Charlie Bussey, the Tiger Letterwinners Association executive director and Clemson quarterback from 1953 to 1957, explained the rock's story — and the commitment by those who rub it to always give 110 percent. The rock comes from Death Valley in California.
"They rub the rock for good luck. If you think of 81,000 fans sitting in the stands cheering for you, the band playing Tiger Rag, it's a very emotional thing," Bussey said.
Retired Marine Clayton Chapman of Walhalla was the first of the 40 military visitors to approach the rock.
"It's the first time I've ever got to rub the rock, so I enjoyed that a lot." Chapman said.

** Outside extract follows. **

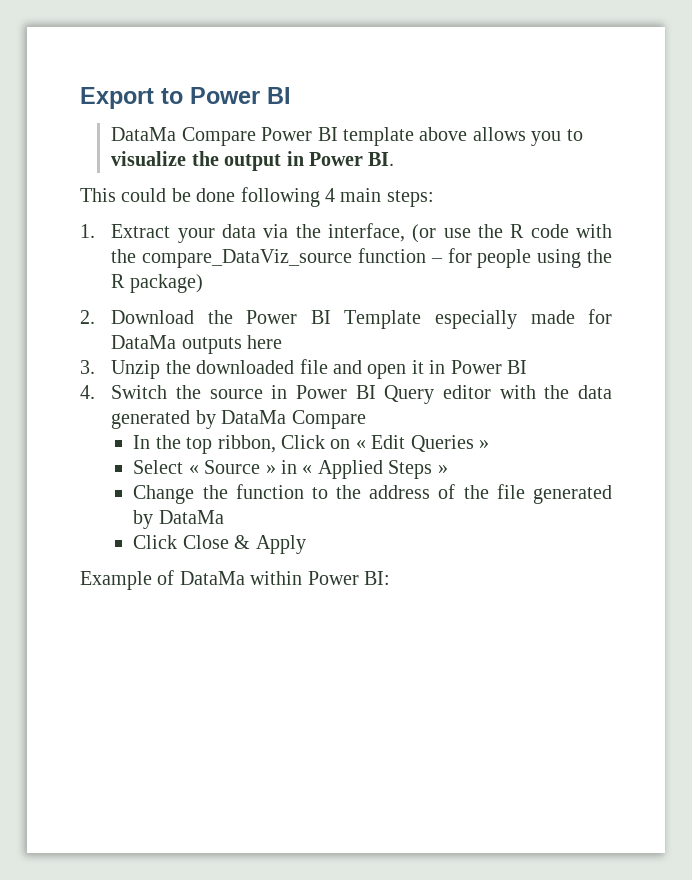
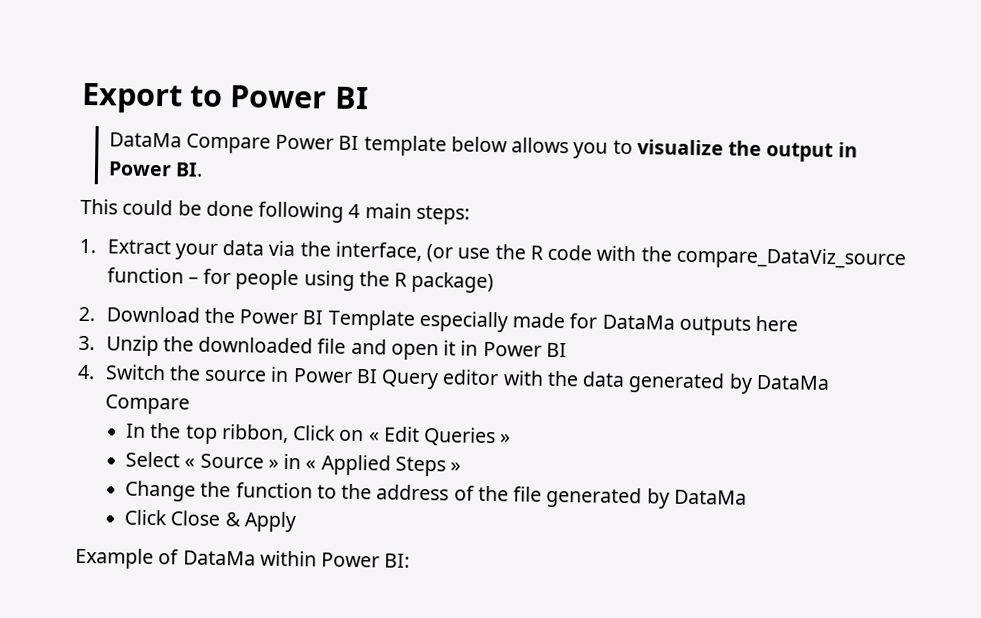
[419,127,468,141] above -> [450,136,508,153] below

Chapman played football for Walhalla High School and was ready to play on scholarship for North Greenville, but he joined the U.S. Marine Corps instead. He was injured in 2010 and has been under medical attention ever since.
"I'm getting off active duty this year," Chapman said.
Walking past a roped-off field, which is undergoing preparation for the new football season, the group enter the strength-training facilities to hear about how the players prepare.
"It's an honor and a pleasure to talk to you," said Larry Greenlee, assistant director of strength training and conditioning for the football program. "I'd like to say thank you for serving our country."
In 1942, Clemson named the football stadium to honor those alumni who gave their lives serving in the military.
"When we were looking for a place to create a memorial to these alumni who gave the ultimate sacrifice, we were naturally attracted here to the stadium," Rhodes said. "There are almost 60 former athletes who are on the Scroll of Honor, dating back though the last 100 years. So there is a lot of significance between athletics and military heritage here, and it's a very special place."
Dave Moorehead of Clemson, a member of American Legion Post 151, joined the tour and saluted the U.S. Marines in the Wounded Warrior program. He remarked at how much Clemson has grown. He graduated with 175 men on June 6, 1954, An hour before graduation, he also was part of a group in the college's ROTC program who were presented officer commissions.
"Now we've got 17,000 people on this campus; we had about 3,400 at that time," Moorhead said. "Clemson is a pretty unique place in American as far as a university is concerned because in World War II, we after West Point and Texas A&M provided the most commissioned officers in World War II."
He said it's appropriate that veterans of later conflicts also be honored.
"People in Keowee Key just grabbed the bull by the horns and they organized this thing," Moorhead said. "It's a nice peaceful way of honoring these people who have committed their lives to the missions of the United States of America and willingness to step up and die for people here so this country can maintain our freedoms."
In the football locker room, Bussey told the military men how the team used to meet in an A-frame hut. Times have changed, and with it an arms race among schools for the best football facilities, he said. Bussey said he has visited other school facilities.
"If there's a better one in this country, I haven't seen it," Bussey said of Clemson's west end zone, expanded over the past five years.
The group ate a barbecue lunch in the West End Club area. Each got a T-shirt, a media guide and a military appreciation day medal. Clemson Athletic Director Terry Don Phillips took a moment at lunch to echo what others have said through the day.
"Words cannot express our appreciation and our respect for each and every one of you all," Phillips said.
Retired Air Force Col. Sandy Edge, a longtime instructor for Clemson's ROTC program, asked the visitors a series of questions.
"What will you commit to, what will you leave, what will you give to, what do you believe, who do you respect, what will you fight for, who will you protect, what will you give your life for?" Edge said. "You've answered those questions about yourself. The people who walk through the park, that's the questions we ask them."